◆ Your task:
Would you return each record that follows word for word, without its pictures?

(Web interface edit records)
<<<<

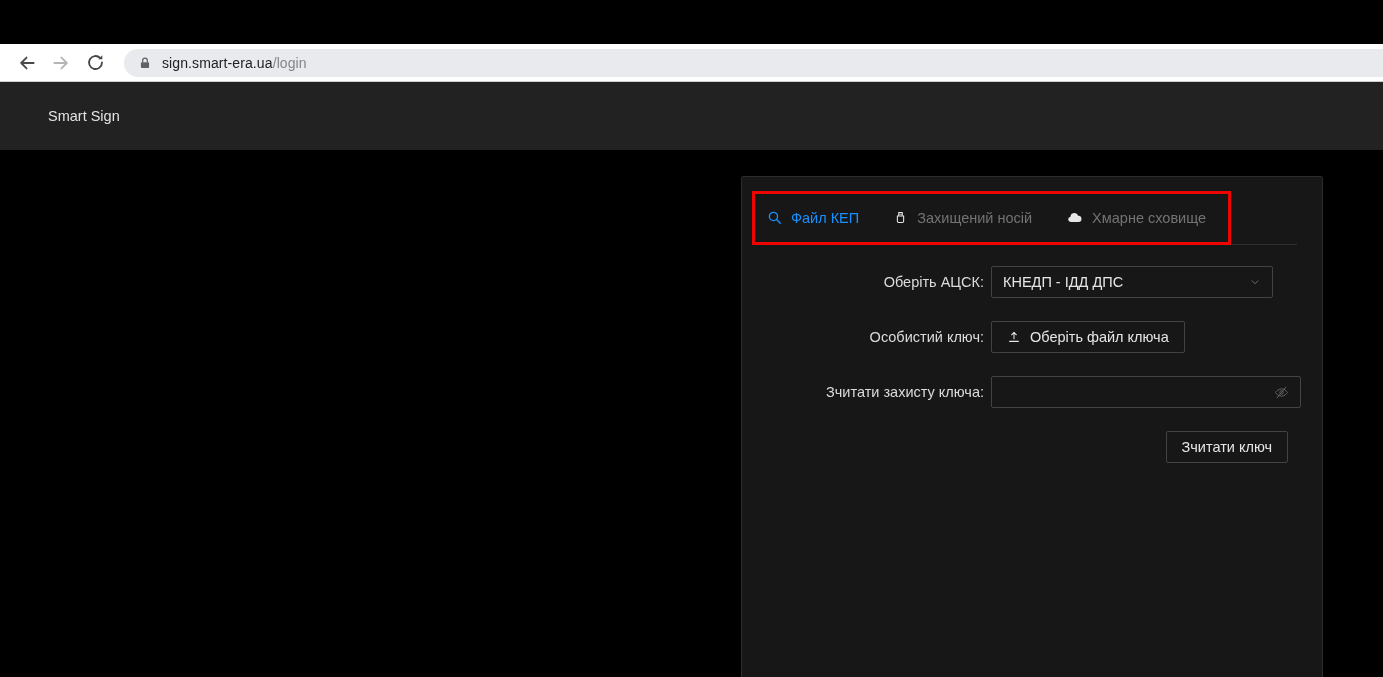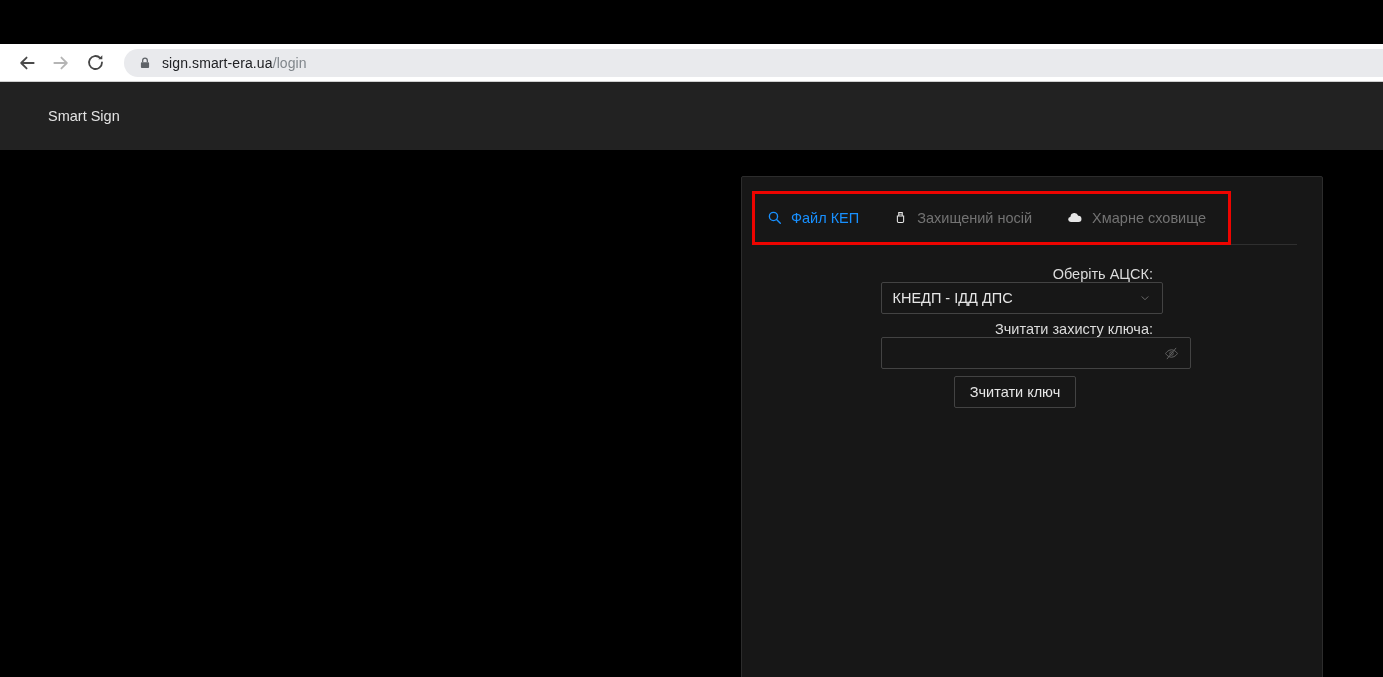--- a/index.html
+++ b/index.html
@@ -53,7 +53,7 @@
 
   
   .form-area { margin-top: 21px; }
-  .form-row { display: flex; align-items: center; height: 32px; margin-bottom: 23px; flex-direction: column; }
+  .form-row { display: flex; align-items: center; height: 32px; margin-bottom: 23px; }
   .form-label {
     width: 242px; flex: none; text-align: right; color: #dcdcdc; font-size: 14.5px; padding-right: 0;
   }

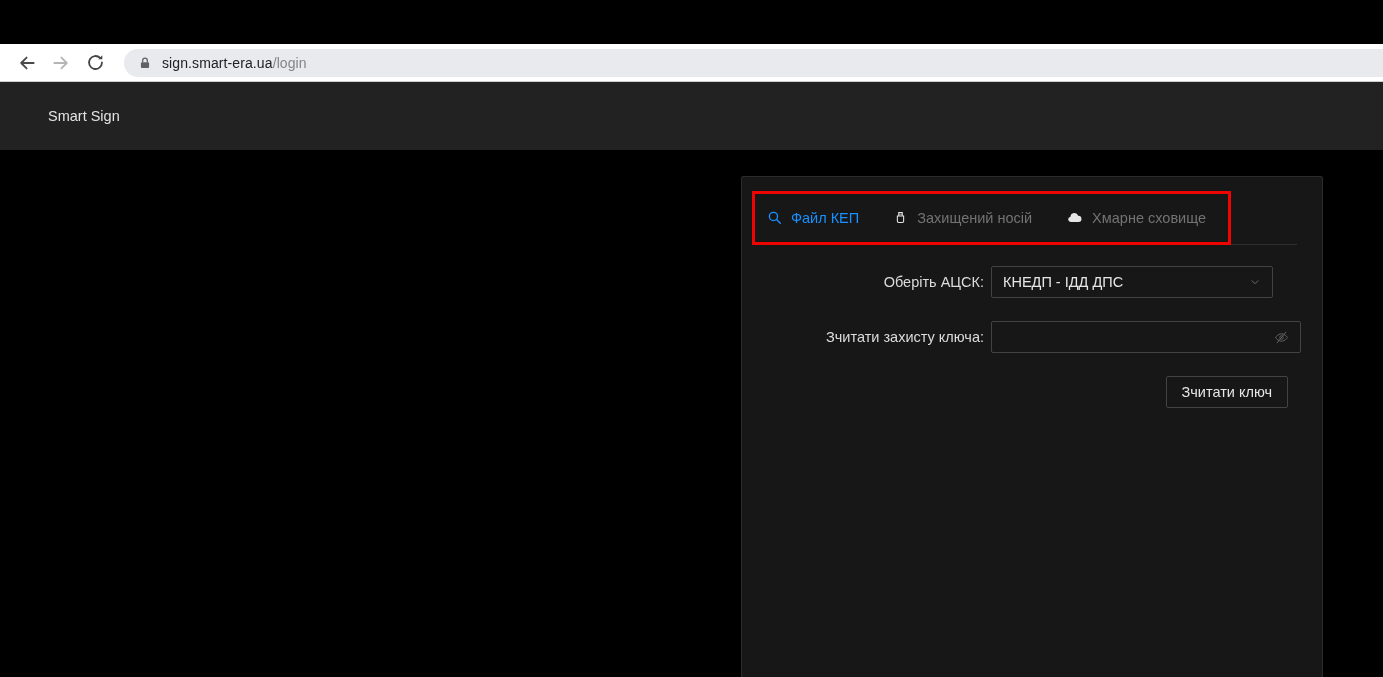--- a/index.html
+++ b/index.html
@@ -169,6 +169,19 @@
         </div>
       </div>
 
+      <div class="form-row">
+        <label class="form-label">Особистий ключ:</label>
+        <div class="control-col">
+          <button class="ghost-btn">
+            <span class="icon">
+              <svg width="14" height="14" viewBox="0 0 24 24">
+                  <path d="M12 15V4.5 M8 8.2 12 4.2l4 4 M4.5 19.5h15" fill="none" stroke="#e6e6e6" stroke-width="1.8" stroke-linecap="round" stroke-linejoin="round"></path>
+                </svg>
+            </span>
+            <span>Оберіть файл ключа</span>
+          </button>
+        </div>
+      </div>
 
       <div class="form-row">
         <label class="form-label">Зчитати захисту ключа:</label>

>>>>

◆ Output of the task:
--- a/index.html
+++ b/index.html
@@ -53,7 +53,7 @@
 
   
   .form-area { margin-top: 21px; }
-  .form-row { display: flex; align-items: center; height: 32px; margin-bottom: 23px; flex-direction: column; }
+  .form-row { display: flex; align-items: center; height: 32px; margin-bottom: 23px; }
   .form-label {
     width: 242px; flex: none; text-align: right; color: #dcdcdc; font-size: 14.5px; padding-right: 0;
   }

--- a/index.html
+++ b/index.html
@@ -169,6 +169,19 @@
         </div>
       </div>
 
+      <div class="form-row">
+        <label class="form-label">Особистий ключ:</label>
+        <div class="control-col">
+          <button class="ghost-btn">
+            <span class="icon">
+              <svg width="14" height="14" viewBox="0 0 24 24">
+                  <path d="M12 15V4.5 M8 8.2 12 4.2l4 4 M4.5 19.5h15" fill="none" stroke="#e6e6e6" stroke-width="1.8" stroke-linecap="round" stroke-linejoin="round"></path>
+                </svg>
+            </span>
+            <span>Оберіть файл ключа</span>
+          </button>
+        </div>
+      </div>
 
       <div class="form-row">
         <label class="form-label">Зчитати захисту ключа:</label>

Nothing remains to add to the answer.